(Entries taken from a collection)
__________________________________________________

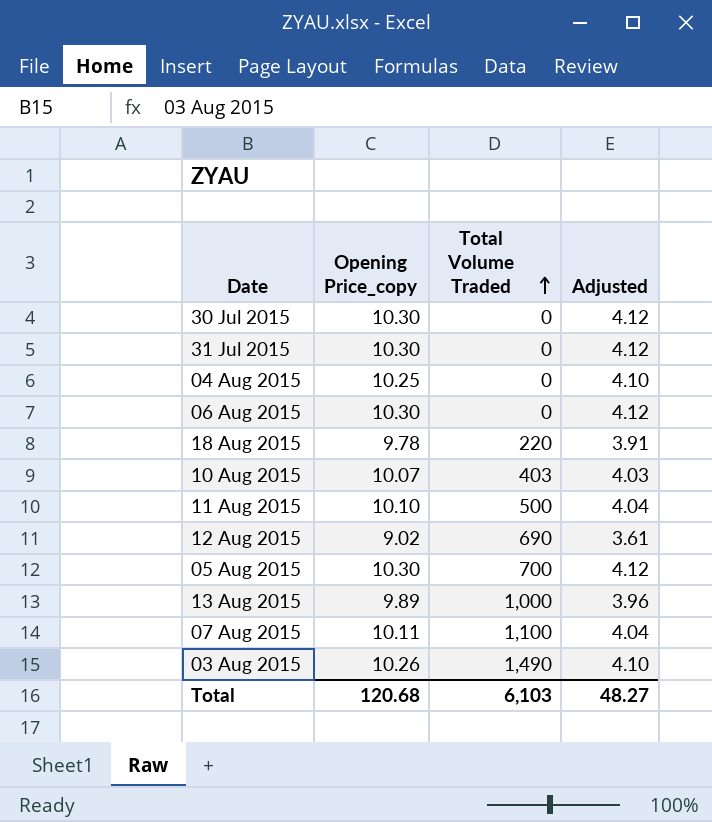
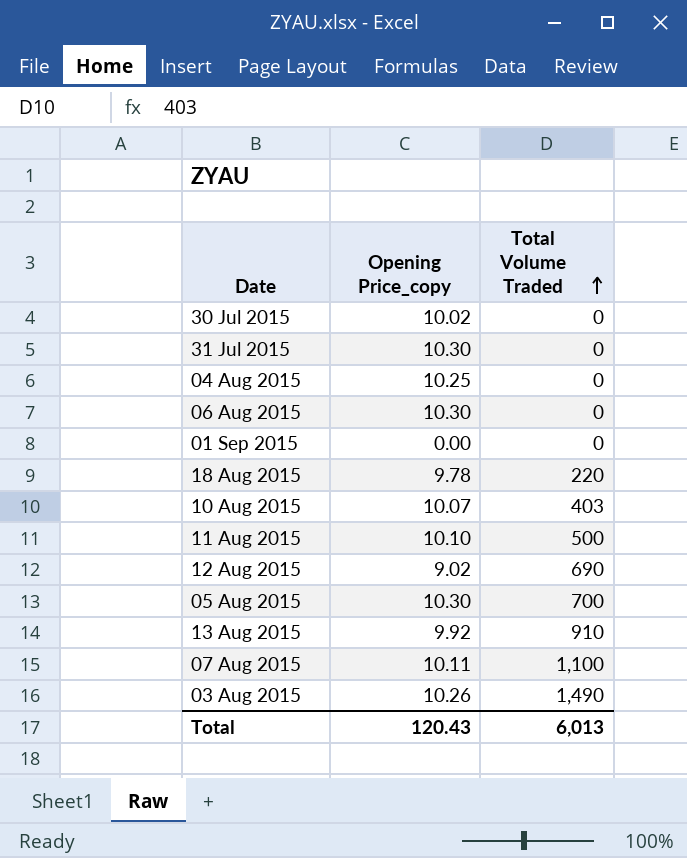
column Adjusted | formula: [Opening Price_copy] * 0.4 -> none
30 Jul 2015 | Opening Price_copy: 10.30 -> 10.02
row 01 Sep 2015: none -> 0.00 | 0
13 Aug 2015 | Opening Price_copy: 9.89 -> 9.92
13 Aug 2015 | Total Volume Traded: 1,000 -> 910
Total | Opening Price_copy: 120.68 -> 120.43
Total | Total Volume Traded: 6,103 -> 6,013

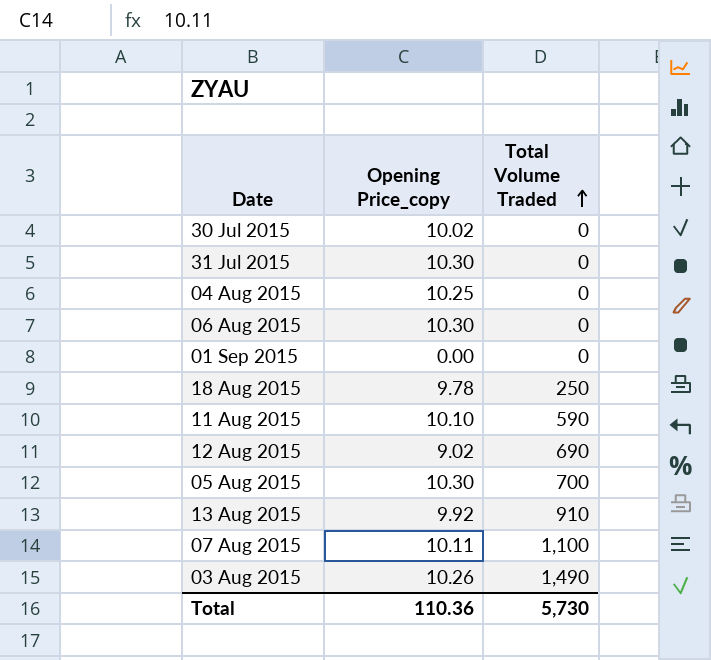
row 10 Aug 2015: 10.07 | 403 -> none
18 Aug 2015 | Total Volume Traded: 220 -> 250
11 Aug 2015 | Total Volume Traded: 500 -> 590
Total | Opening Price_copy: 120.43 -> 110.36
Total | Total Volume Traded: 6,013 -> 5,730

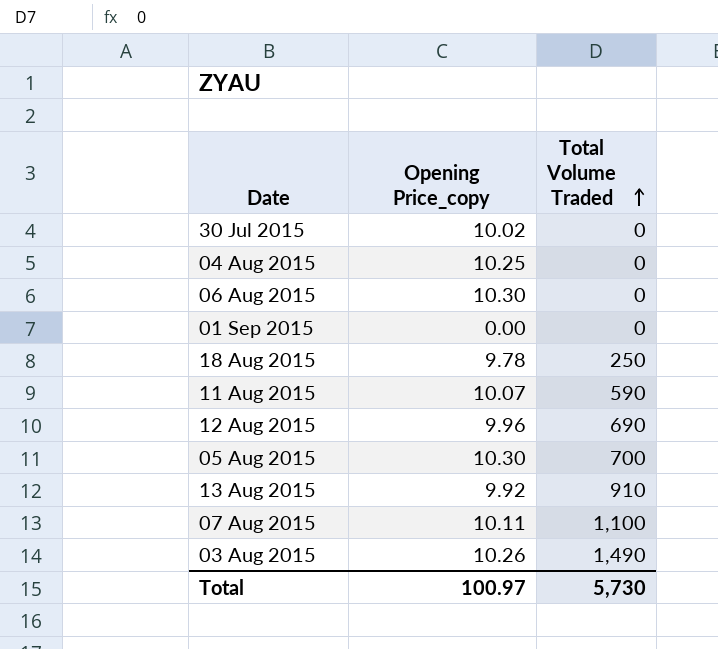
row 31 Jul 2015: 10.30 | 0 -> none
11 Aug 2015 | Opening Price_copy: 10.10 -> 10.07
12 Aug 2015 | Opening Price_copy: 9.02 -> 9.96
Total | Opening Price_copy: 110.36 -> 100.97

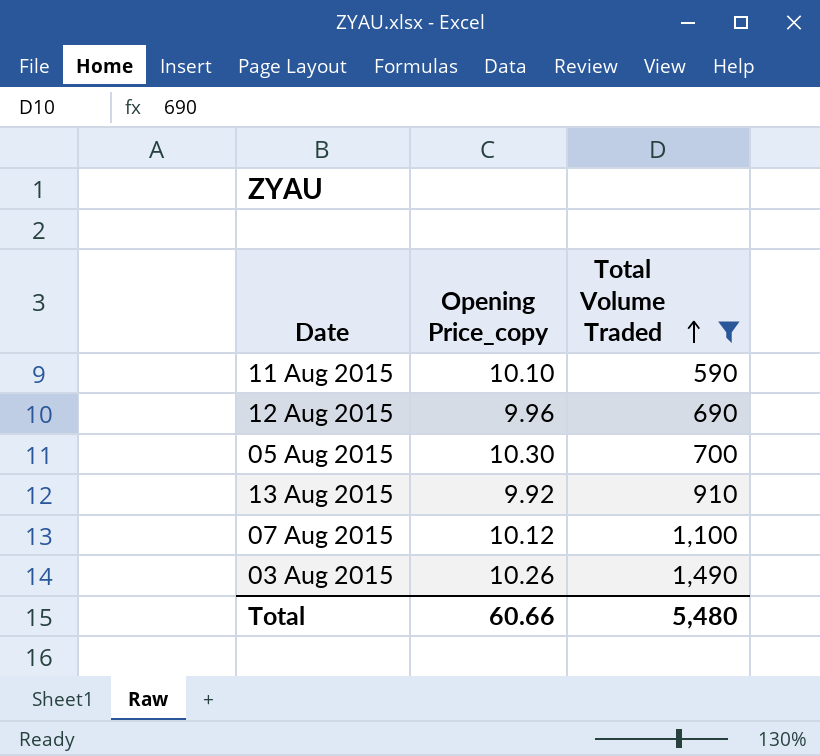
filter: none -> Total Volume Traded >= 590
11 Aug 2015 | Opening Price_copy: 10.07 -> 10.10
07 Aug 2015 | Opening Price_copy: 10.11 -> 10.12
Total | Opening Price_copy: 100.97 -> 60.66
Total | Total Volume Traded: 5,730 -> 5,480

__________________________________________________

Return each line from the records that includes the word "Opening".

column Adjusted | formula: [Opening Price_copy] * 0.4 -> none
30 Jul 2015 | Opening Price_copy: 10.30 -> 10.02
13 Aug 2015 | Opening Price_copy: 9.89 -> 9.92
Total | Opening Price_copy: 120.68 -> 120.43
Total | Opening Price_copy: 120.43 -> 110.36
11 Aug 2015 | Opening Price_copy: 10.10 -> 10.07
12 Aug 2015 | Opening Price_copy: 9.02 -> 9.96
Total | Opening Price_copy: 110.36 -> 100.97
11 Aug 2015 | Opening Price_copy: 10.07 -> 10.10
07 Aug 2015 | Opening Price_copy: 10.11 -> 10.12
Total | Opening Price_copy: 100.97 -> 60.66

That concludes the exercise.